> _Action item_
Return verbatim the portion of the material below that starts at the line containing "BUGGY CHIPOLINO GO" and ends at its last line.

> _Records for this task_
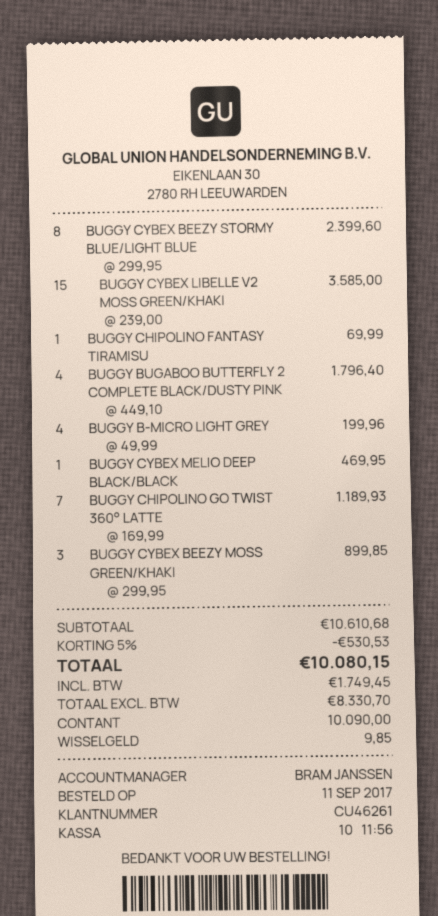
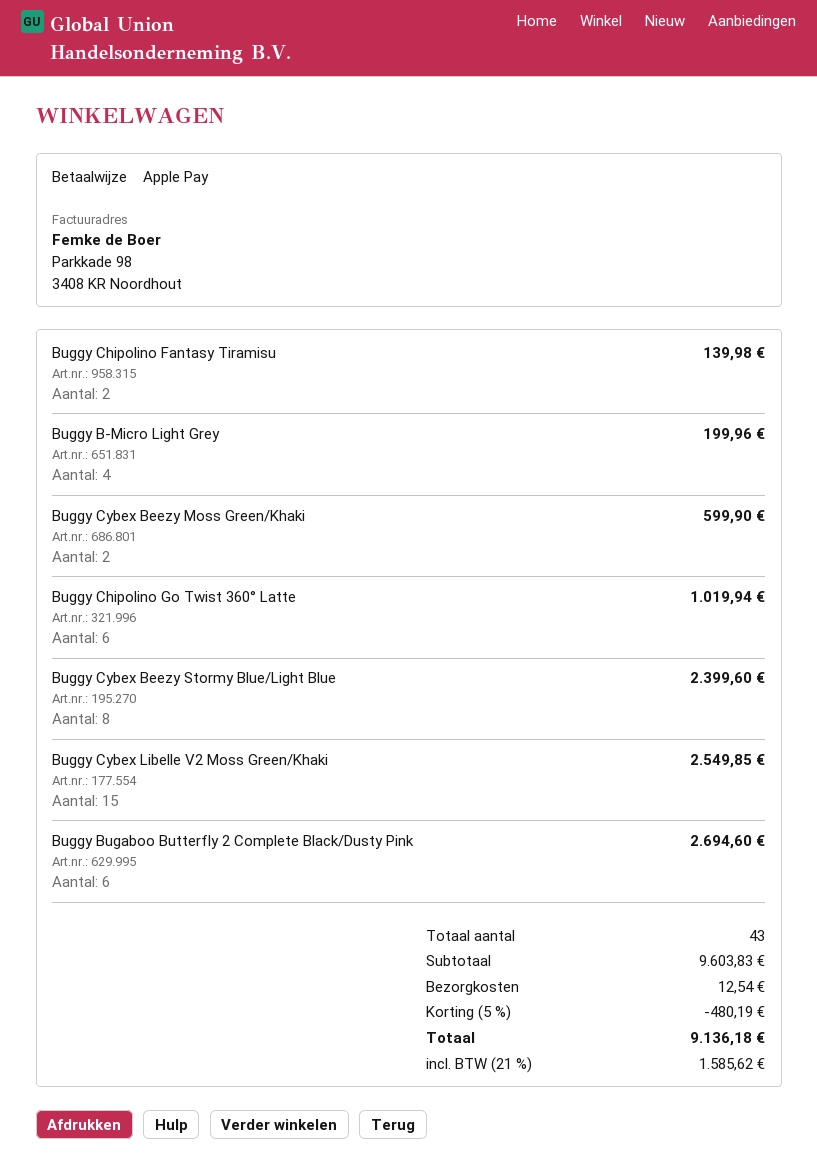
payment method: cash -> Apple Pay
BUGGY CYBEX LIBELLE V2 MOSS GREEN/KHAKI: 15 for 3585.00 -> 15 for 2549.85
BUGGY CHIPOLINO FANTASY TIRAMISU: 1 for 69.99 -> 2 for 139.98
BUGGY BUGABOO BUTTERFLY 2 COMPLETE BLACK/DUSTY PINK: 4 for 1796.40 -> 6 for 2694.60
BUGGY CYBEX MELIO DEEP BLACK/BLACK: 1 for 469.95 -> none
BUGGY CHIPOLINO GO TWIST 360° LATTE: 7 for 1189.93 -> 6 for 1019.94
BUGGY CYBEX BEEZY MOSS GREEN/KHAKI: 3 for 899.85 -> 2 for 599.90
subtotal: 10610.68 -> 9603.83
discount: 5% = 530.53 -> 5% = 480.19
shipping: none -> 12.54
tax: 1749.45 -> 1585.62
total: 10080.15 -> 9136.18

> _Output of the exercise_
BUGGY CHIPOLINO GO TWIST 360° LATTE: 7 for 1189.93 -> 6 for 1019.94
BUGGY CYBEX BEEZY MOSS GREEN/KHAKI: 3 for 899.85 -> 2 for 599.90
subtotal: 10610.68 -> 9603.83
discount: 5% = 530.53 -> 5% = 480.19
shipping: none -> 12.54
tax: 1749.45 -> 1585.62
total: 10080.15 -> 9136.18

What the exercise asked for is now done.